Penulis ikut merasa prihatin dan berduka sedalam-dalamnya atas kejadian tersebut. Apa mau dikata, serangan terorisme masih menjadi ancaman amat nyata bagi kita di Indonesia.
Serangan bom sering kali, atau bahkan mungkin selalu, menjadikan gedung sebagai sasaran. Tentu saja dengan maksud membahayakan hingga membunuh sebanyak mungkin penghuni gedung sasaran. Semua sasaran serangan terorisme akhir-akhir ini di Indonesia adalah gedung publik komersial yang dipadati pengunjung. Akibatnya memang sangat fatal, yaitu korban jiwa dan luka-luka.

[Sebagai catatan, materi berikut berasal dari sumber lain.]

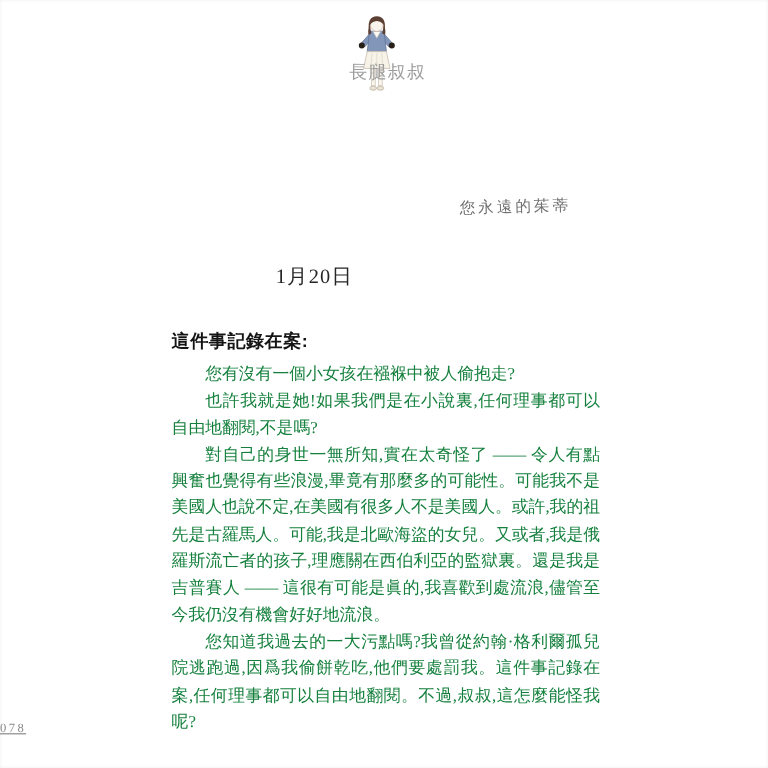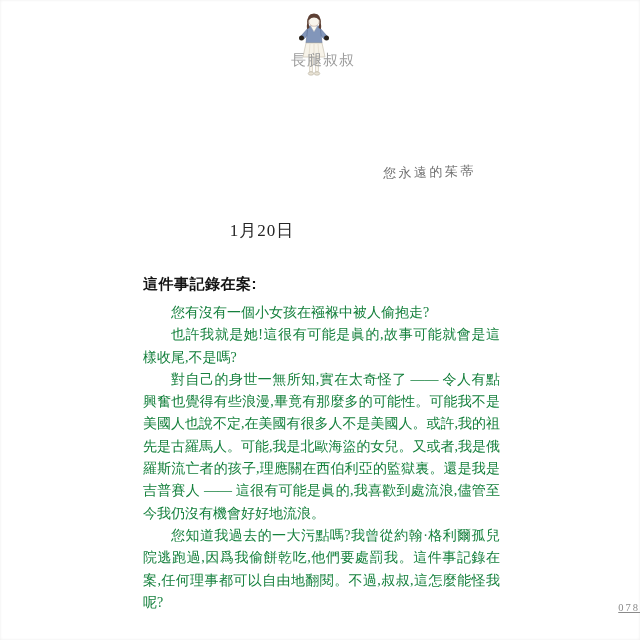--- a/index.html
+++ b/index.html
@@ -57,21 +57,21 @@
     font-size:14px;line-height:22.3px;color:#15803d;
     text-align:justify;
   }
   .letter-body p{
     margin:0;text-indent:2em;
     overflow-wrap:break-word;
   }
   
   .page-number{
     position:absolute;left:0;top:602px;width:640px;
-    text-align:right;font-size:10.5px;color:#8a8a8a;
+    text-align:left;font-size:10.5px;color:#8a8a8a;
     letter-spacing:2px;
     text-decoration:underline;
   }
 </style>
 </head>
 <body>
 
 <div class="page">
 
   <div class="illustration">
@@ -107,20 +107,20 @@
 
 
   <div class="signature">您永遠的茱蒂</div>
 
   <div class="letter-date">1月20日</div>
 
   <div class="salutation">這件事記錄在案:</div>
 
   <div class="letter-body">
       <p>您有沒有一個小女孩在襁褓中被人偷抱走?</p>
-      <p>也許我就是她!這很有可能是眞的,故事可能就會是這樣收尾,不是嗎?</p>
+      <p>也許我就是她!如果我們是在小說裏,任何理事都可以自由地翻閱,不是嗎?</p>
       <p>對自己的身世一無所知,實在太奇怪了 —— 令人有點興奮也覺得有些浪漫,畢竟有那麼多的可能性。可能我不是美國人也說不定,在美國有很多人不是美國人。或許,我的祖先是古羅馬人。可能,我是北歐海盜的女兒。又或者,我是俄羅斯流亡者的孩子,理應關在西伯利亞的監獄裏。還是我是吉普賽人 —— 這很有可能是眞的,我喜歡到處流浪,儘管至今我仍沒有機會好好地流浪。</p>
       <p>您知道我過去的一大污點嗎?我曾從約翰·格利爾孤兒院逃跑過,因爲我偷餅乾吃,他們要處罰我。這件事記錄在案,任何理事都可以自由地翻閱。不過,叔叔,這怎麼能怪我呢?</p>
     </div>
 
   <div class="page-number">078</div>
 
 </div>
 
 </body></html>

Mengingat begitu banyaknya serangan bom yang menimpa gedung, bagaimana desain bangunan menanggapi hal tersebut?
Tanggapan dalam bentuk desain adalah upaya-upaya meminimalkan kemungkinan suatu gedung menjadi sasaran serangan bom serta mengurangi dampak kerusakan dan bahaya terhadap penghuni akibat ledakan. Desain sendiri tidak bisa mencegah suatu bangunan menjadi sasaran serangan. Desain adalah bentuk pertahanan pasif.

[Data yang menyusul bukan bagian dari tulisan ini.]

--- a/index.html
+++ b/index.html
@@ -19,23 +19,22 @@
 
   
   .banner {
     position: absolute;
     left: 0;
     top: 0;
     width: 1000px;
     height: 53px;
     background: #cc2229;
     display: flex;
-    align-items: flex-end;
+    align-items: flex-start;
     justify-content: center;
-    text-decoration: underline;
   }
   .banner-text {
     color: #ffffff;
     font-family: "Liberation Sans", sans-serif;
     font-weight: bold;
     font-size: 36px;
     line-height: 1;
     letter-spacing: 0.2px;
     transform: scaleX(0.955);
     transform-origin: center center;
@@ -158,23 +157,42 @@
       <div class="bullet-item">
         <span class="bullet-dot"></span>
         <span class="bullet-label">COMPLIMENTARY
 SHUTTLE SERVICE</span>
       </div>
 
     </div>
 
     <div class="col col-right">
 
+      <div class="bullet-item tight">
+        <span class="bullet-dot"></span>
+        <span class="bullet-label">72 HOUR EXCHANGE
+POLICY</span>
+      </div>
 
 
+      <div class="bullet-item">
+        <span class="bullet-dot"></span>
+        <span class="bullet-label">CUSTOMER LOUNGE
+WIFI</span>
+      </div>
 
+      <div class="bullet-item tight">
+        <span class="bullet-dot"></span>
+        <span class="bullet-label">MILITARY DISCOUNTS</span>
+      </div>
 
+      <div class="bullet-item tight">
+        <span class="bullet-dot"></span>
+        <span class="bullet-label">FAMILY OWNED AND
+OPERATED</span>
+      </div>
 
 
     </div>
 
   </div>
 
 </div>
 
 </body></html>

Amerika Serikat, terutama sejak serangan 9/11, telah menetapkan standar antiterorisme pada gedung federal yang dianggap sasaran utama serangan teroris. Berat atau ringannya standar yang diterapkan disesuaikan dengan sensitivitas gedung federal tersebut. Standar antiterorisme adalah syarat mutlak suatu gedung federal.
Pada kasus kita di Indonesia, selama ini serangan teroris dalam bentuk bom hampir selalu menimpa gedung umum komersial, terutama yang dianggap melayani banyak orang asing. Apakah kita harus menetapkan standar antiterorisme pada gedung umum komersial demi mengurangi bahaya akibat ledakan?
Rasanya hal ini tidak mungkin dilakukan, mengingat begitu luasnya cakupan dan biaya yang harus dikeluarkan untuk hal ini. Apalagi dalam kasus serangan terakhir ledakan berasal dari dalam gedung dan tidak ada yang bisa dilakukan pada desain untuk benar-benar mencegah bahan peledak masuk ke gedung bersama pelakunya.
Meski demikian, ada beberapa hal yang bisa diterapkan bersamaan dan bisa menjadi pertimbangan desain bagi pihak-pihak terkait.
Pertama adalah jarak bebas dan ruang terbuka sekeliling bangunan.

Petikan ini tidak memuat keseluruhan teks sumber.